Geologic formation in Maine, United States

The Trout Valley Formation is a geologic formation in Maine. It preserves fossils dating back to the Devonian period.

==Description==

Situated in north-central Maine, the Trout Valley Formation is located in a fault-bounded basin. An erosional unconformity separates it from underlying felsites. The formation exists entirely within the confines of Baxter State Park, and collecting of materials without authorization is prohibited.

The formation represents an alluvial fan draining an active volcanic source and has a basal cobble conglomerate, consisting only of rounded fragments of the underlying volcanic felsite, known formally as the Traveler Rhyolite. The conglomerate is overlain by sandstone, which contains lenses of gray shale, black shale and fine conglomerate, in a generally fining-upward sequence. The unit's distal portions terminate in tidal mudflats, which have produced a bivalve-dominated fauna that also yielded the first relatively complete Eurypterid found in northern New England.

The Trout Valley Formation also contains fossilized Psilophyton plants, as well as a number of other taxa, including Pertica quadrifaria, the official state fossil, the tallest plant of its age known from anywhere in the world. The Trout Valley Formation earlier was dated to the Early Devonian by the presence of fossilized eurypterid scales, possible estherids and ostracods, but is now assigned to the early Middle Devonian (Emsian); it is believed to be 3-5 million years older than the Gilboa Fossil Forest of New York.

In contrast to the Traveler Rhyolite and sandstones beneath the Trout Valley Formation, which have open folds, the formation itself is unfolded.
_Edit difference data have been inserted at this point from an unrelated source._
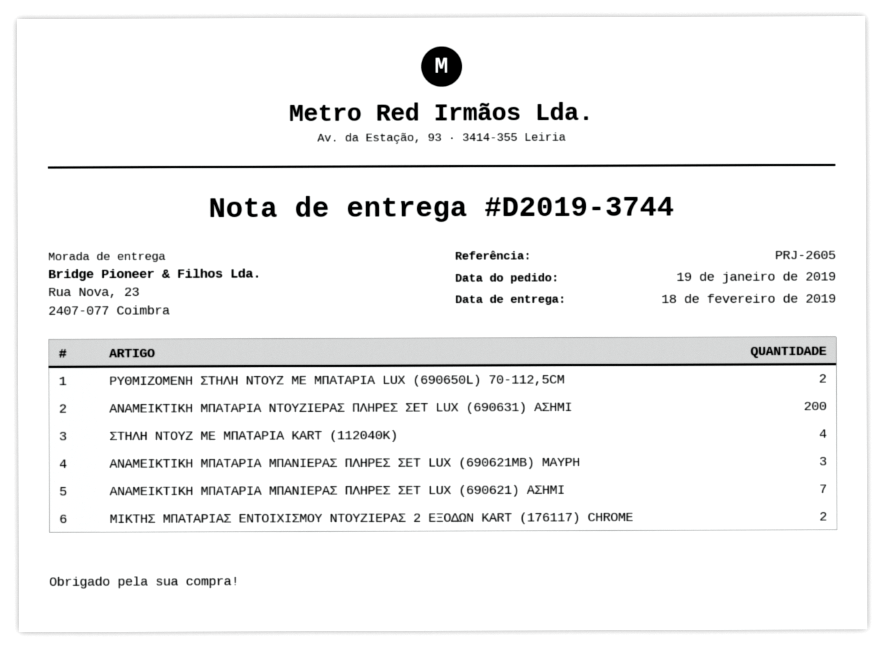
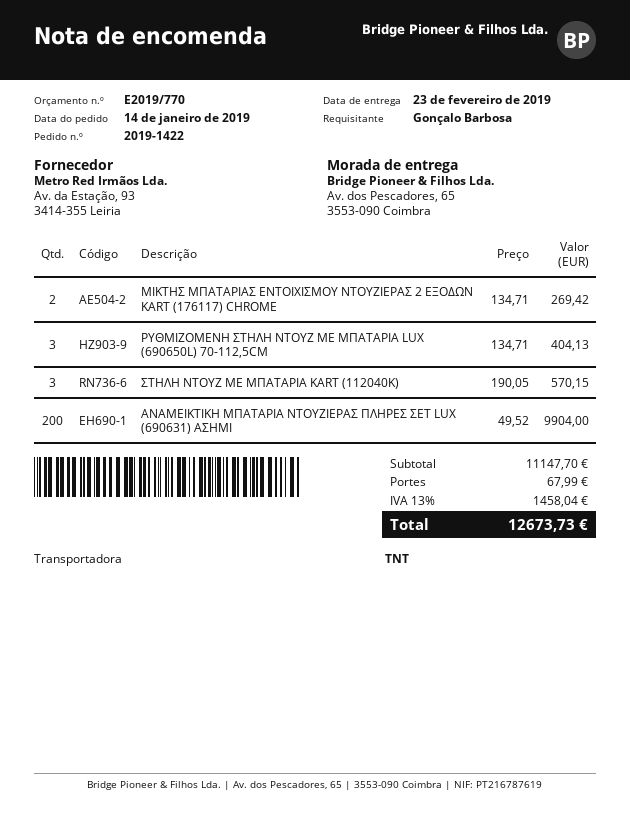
order date: 2019-01-19 -> 2019-01-14
delivery date: 2019-02-18 -> 2019-02-23
ship to: Rua Nova, 23, 2407-077 Coimbra -> Av. dos Pescadores, 65, 3553-090 Coimbra
ΡΥΘΜΙΖΟΜΕΝΗ ΣΤΗΛΗ ΝΤΟΥΖ ΜΕ ΜΠΑΤΑΡΙΑ LUX (690650L) 70-112,5CM: 2 -> 3
ΣΤΗΛΗ ΝΤΟΥΖ ΜΕ ΜΠΑΤΑΡΙΑ KART (112040K): 4 -> 3
ΑΝΑΜΕΙΚΤΙΚΗ ΜΠΑΤΑΡΙΑ ΜΠΑΝΙΕΡΑΣ ΠΛΗΡΕΣ ΣΕΤ LUX (690621MB) ΜΑΥΡΗ: 3 -> none
ΑΝΑΜΕΙΚΤΙΚΗ ΜΠΑΤΑΡΙΑ ΜΠΑΝΙΕΡΑΣ ΠΛΗΡΕΣ ΣΕΤ LUX (690621) ΑΣΗΜΙ: 7 -> none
However, normal bed-parallel faulting within the sandstones suggest that uplift may have been taking place during deposition. This suggests that the Trout Valley Formation was deposited after the tectonic activity that altered the underlying rocks, but before that which uplifted the mountains in this area had come to completion. Although the Katahdin Pluton cuts through the Traveler Rhyolite, granitic fragments from the Katahdin Pluton have never been found in the Trout Valley Formation. At least one minor dike of Traveler Rhyolite has, however, been found cutting through the rocks of the Trout Valley Formation.